Abstract-A low-cost cryptographic processor for security embedded system is presented in this paper. The processor, without any assistance of dedicated cryptographic coprocessors, is scalable and very efficient for popular cryptographic algorithms such as RSA/ECC, AES, Hash, etc. Based on SMIC 0.18um standard CMOS technology, the core circuit of the test chip has only about 32k gates, and a max frequency of 200MHz, under which the 1024-bit RSA algorithm takes only 150ms and the throughout of AES reaches 256Mbits/s.
.
Introduction
Cryptographic algorithms play an important role in nowadays security system. It is not difficult to implement them completely in software, but such solutions are too slow for real-time applications. Most proposed schemes focus on the SoC (System-on-Chip), which generally consists of embedded CPU and on-chip bus, DMA controller, memories, and some other assistant modules such as dedicated coprocessors for the acceleration of executing these algorithms. However, these accelerators often consume a large part of the expensive chip size and power consumption and are not flexible enough to support software-like flexibility.

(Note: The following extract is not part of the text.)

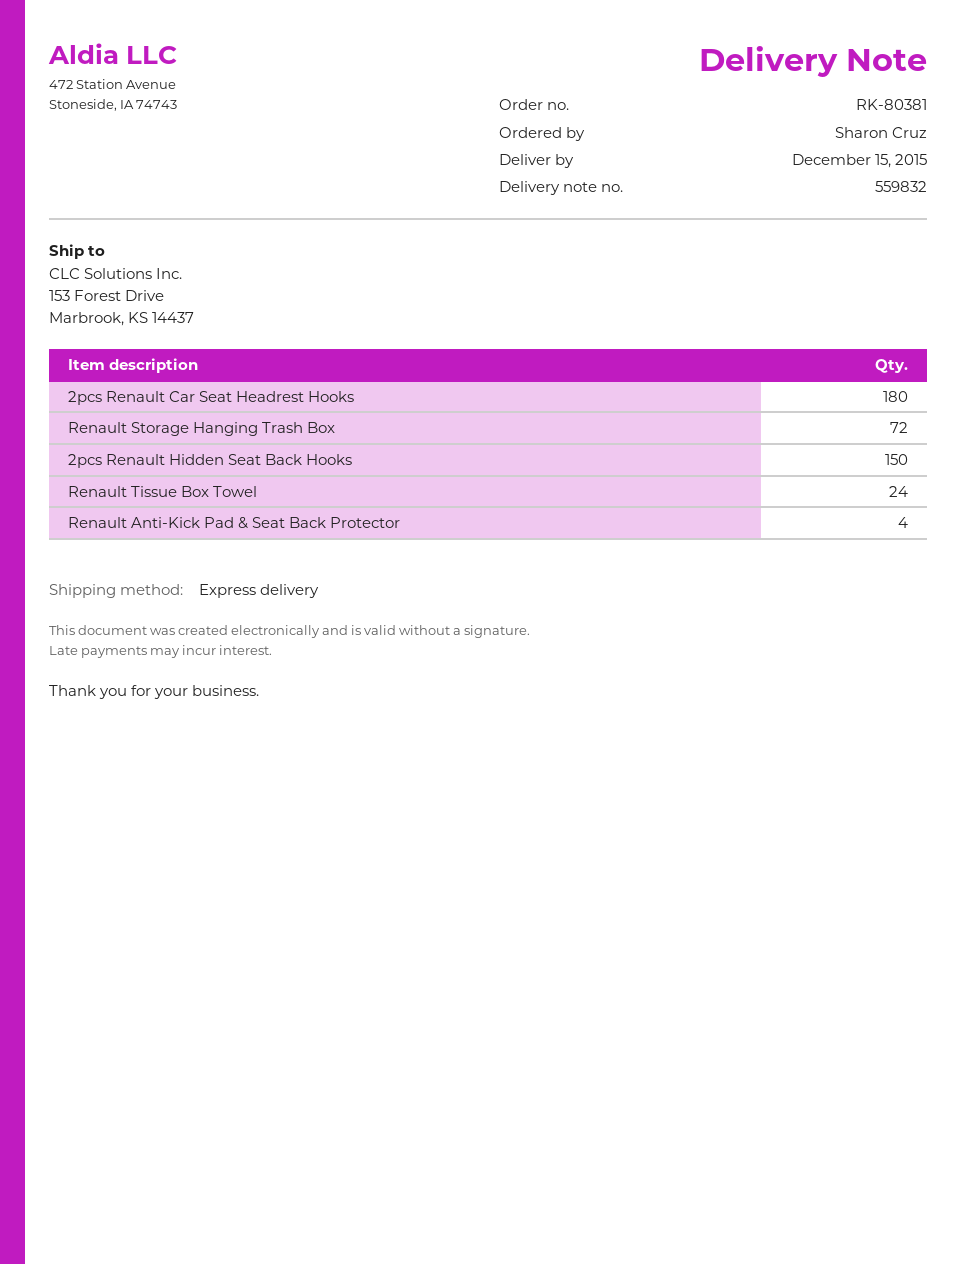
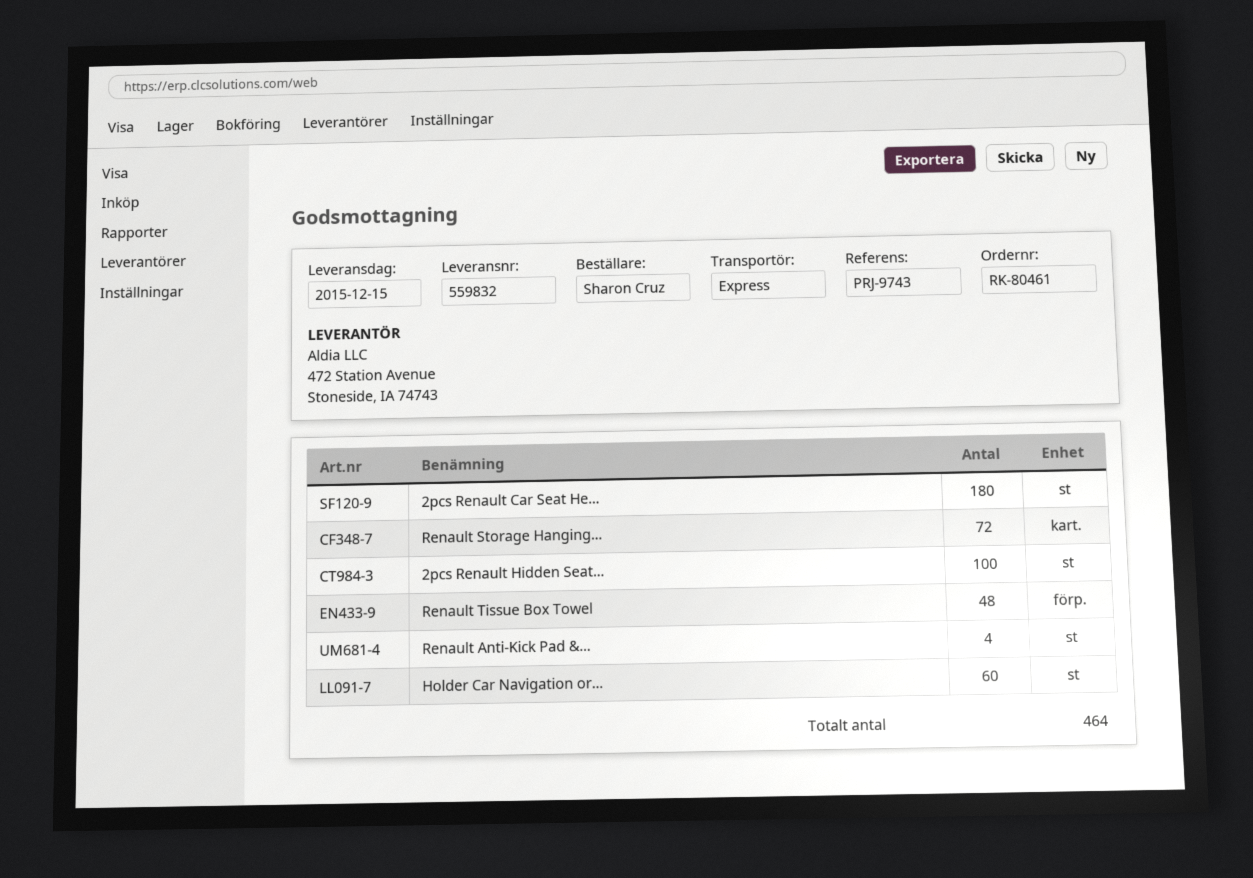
order number: RK-80381 -> RK-80461
2pcs Renault Hidden Seat Back Hooks: 150 -> 100
Renault Tissue Box Towel: 24 -> 48
Holder Car Navigation or...: none -> 60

In this paper, a scalable cryptographic processor named as CryptoAeg for security embedded system is proposed. Different from other general SoC-based solutions, CryptoAeg has its own powerful cryptographic instructions to accelerate cryptographic processing. These instructions will definitely eliminate the need of coprocessors and thus obviously lower the cost of system. Figure 1 shows the hardware architecture of CryptoAeg. Different from the typical 32-bit RISC CPU, the processor has not only a common 5-stage pipeline structure but also more than two execution units in particular. In most time, ALU acts as the main execution unit when the processor is running a normal program. However, the special execution units (FU) will take effect when the cryptographic instructions are ongoing. The main data path for modular multiplication is illustrated in figure 2. With the help of special addition unit MSB_CSA [3] , CryptoAeg executes a 64-bit modular multiplication within 64 cycles, which is achieved by directly forwarding the current computing result to next round as input data. Unlike general RISC CPU, some of the registers are also designed to automatically store parameters produced when cryptographic instructions are executed. So there is no need to calculate these parameters by software, and consequently the complexity of implementing cryptographic algorithms in software is sharply reduced.

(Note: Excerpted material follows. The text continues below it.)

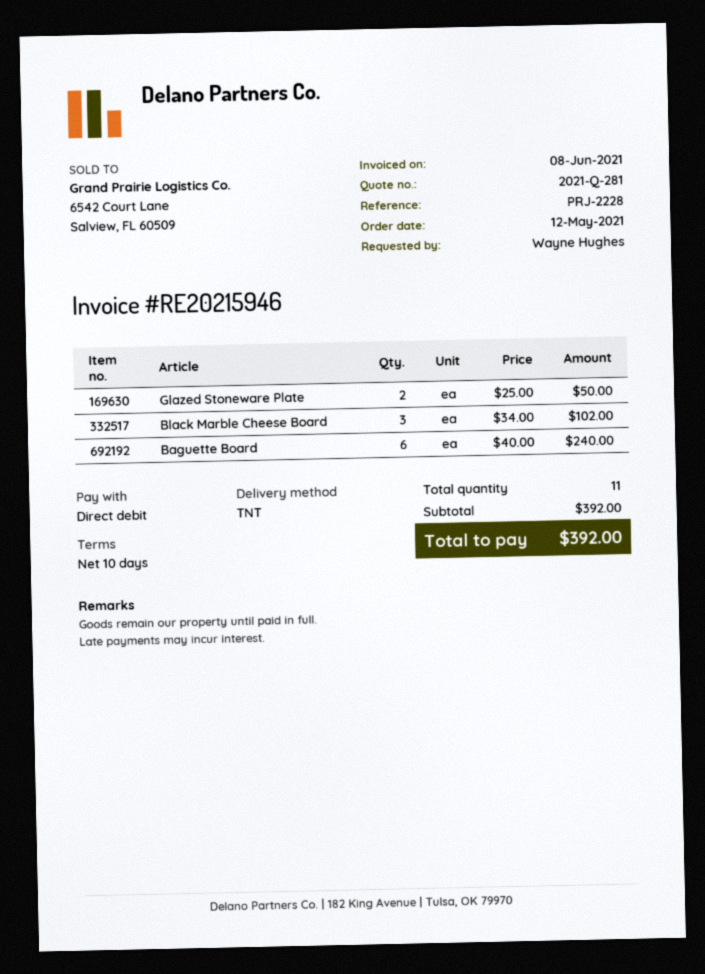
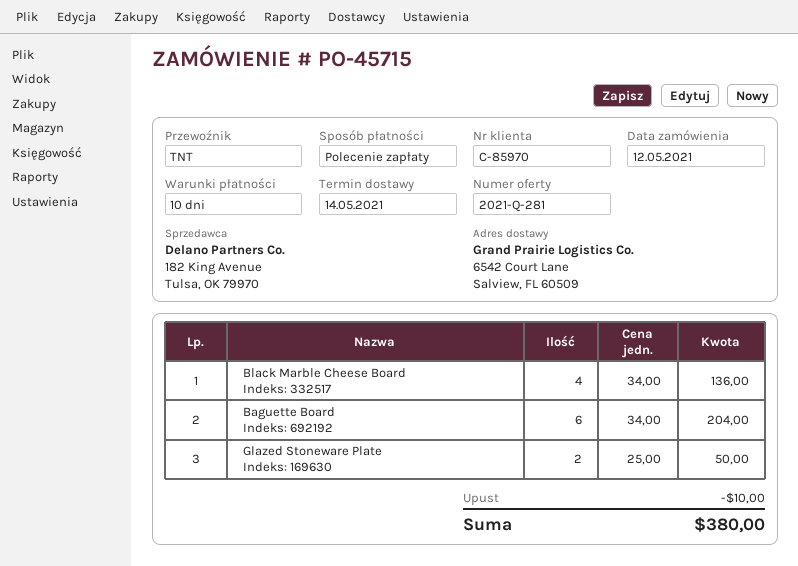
Black Marble Cheese Board: 3 x 34.00 = 102.00 -> 4 x 34.00 = 136.00
Baguette Board: 6 x 40.00 = 240.00 -> 6 x 34.00 = 204.00
discount: none -> 10.00
total: 392.00 -> 380.00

. Hardware Architecture of CryptoAeg

. Instruction Extension and Implementation
for Security Embedded System Figure 3 shows the scheme for cryptographic instruction extension of CryptoAeg. The most critical and complicated process of each algorithm is analyzed, and then a special execution unit such as MSB_CSA, AES_FU or FUn is designated to accomplish the process. Those units could be invoked by a set of cryptographic instructions. Thus the programmer can easily implement and configure an algorithm. This method of extension will lower both of the hardware cost and complexity of software program. 
1D-10
software-like flexibility is completely achieved. This means the configuration of algorithm is totally determined by the programmer. Figure 4 shows a security embedded system based on CryptoAeg. It includes the following several important modules: the embedded RISC CPU (CryptoAeg), AMBA bus, USB2.0 engine, on-chip memories and some other low-speed devices. The AMBA bus is suitable for connecting all the modules and presents a flexible environment for module's interface and communication. Since the system controller CryptoAeg can also execute all the supported cryptographic algorithms, there is no cryptographic coprocessors integrated in the system, leading to the remarkable reduction of system cost and making CryptoAeg very suitable for the low-cost clientend applications of information security, especially for the field of portable devices. Figure 5 shows the die photo of CryptoAeg test chip to realize the architecture in Fig. 4 . Based on SMIC 0.18um standard CMOS technology, the total die size is about 4.9788*1.7794mm 2 . The test results indicate that CryptoAeg can work stably at 200MHz. Tab. 1 compares the RSA performance of CryptoAeg with other implementations from ARM, MIPS, and NEC [6, 7, 8] . CryptoAeg outperforms these implementations by a factor of 4 to 6. As described in Fig. 6 , the performance of AES is 256Mbits/s, which is faster than Hifn7854 [9] and is analogous to many other outstanding machines. The test chip has only about 32k core gates and a very low power consumption of about 70mW under 60MHz. Fig.7 is the comparison result of power consumption and core size among CryptoAeg, SecuCore and another SoCbased cryptographic processor SP [5, 6] .
. Implementation and Test Results
Since CryptoAeg has no special instruction for Hash, we implement SHA-1and MD5 algorithms completely in software. The result shows that it only takes 0.025ms to execute Hash, and ulteriorly prove that CryptoAeg is sufficient for the low-cost client-end applications of information security. 
. Conclusions
In this paper, a low-cost cryptographic processor named as CryptoAeg for security embedded system is presented. The test results show that CryptoAeg works well with all the supported algorithms. By its optimized architecture and powerful cryptographic instructions, CryptoAeg has achieved both software-like flexibility and hardware-like performance for the client-end applications of information security such as portable devices and wireless communications.